# EXERCISE DETAILS
Please write out all of the entries beneath this line exactly, skipping the pictures.

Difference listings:
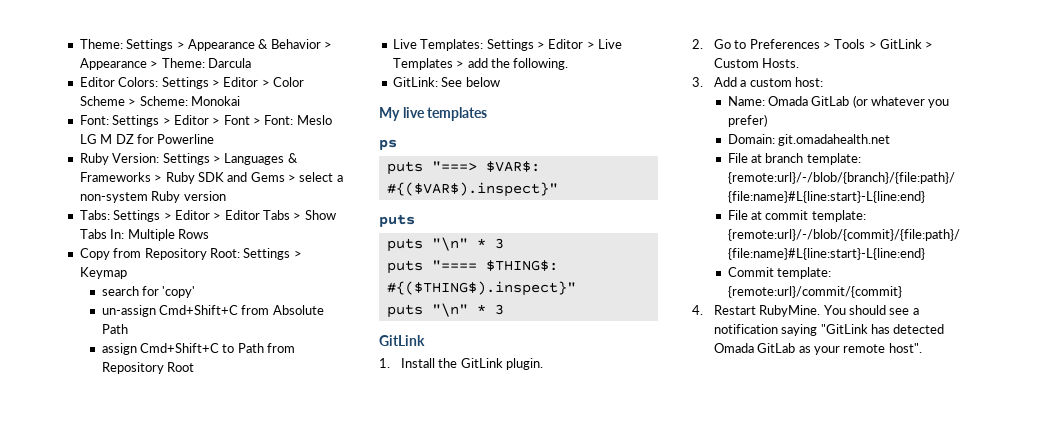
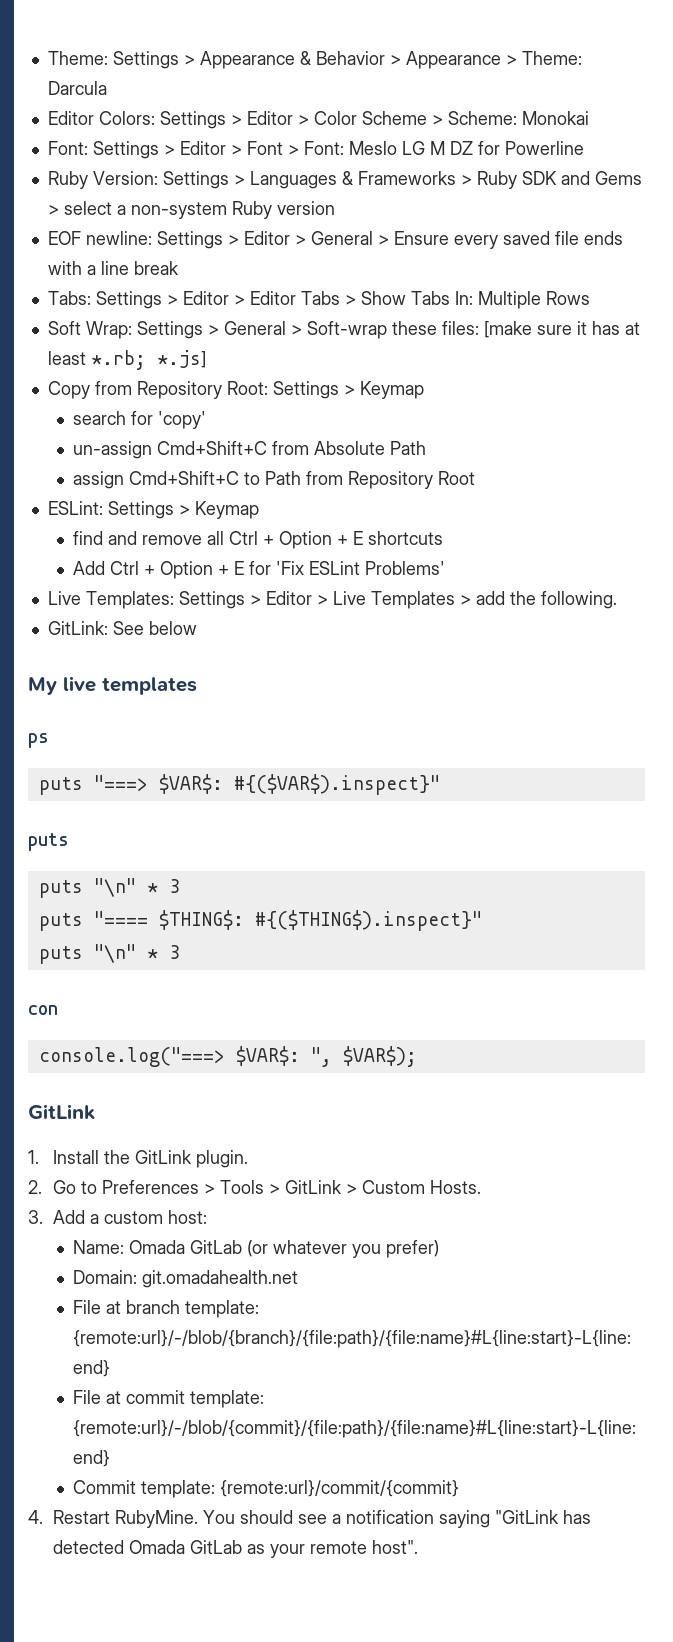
+ EOF newline: Settings > Editor > General > Ensure every saved file ends with a line break
+ Soft Wrap: Settings > General > Soft-wrap these files: [make sure it has at least *.rb; *.js]
+ ESLint: Settings > Keymap
+ find and remove all Ctrl + Option + E shortcuts
+ Add Ctrl + Option + E for 'Fix ESLint Problems'
+ con
+ console.log("===> $VAR$: ", $VAR$);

# RESULT OF THE TASK
+ EOF newline: Settings > Editor > General > Ensure every saved file ends with a line break
+ Soft Wrap: Settings > General > Soft-wrap these files: [make sure it has at least *.rb; *.js]
+ ESLint: Settings > Keymap
+ find and remove all Ctrl + Option + E shortcuts
+ Add Ctrl + Option + E for 'Fix ESLint Problems'
+ con
+ console.log("===> $VAR$: ", $VAR$);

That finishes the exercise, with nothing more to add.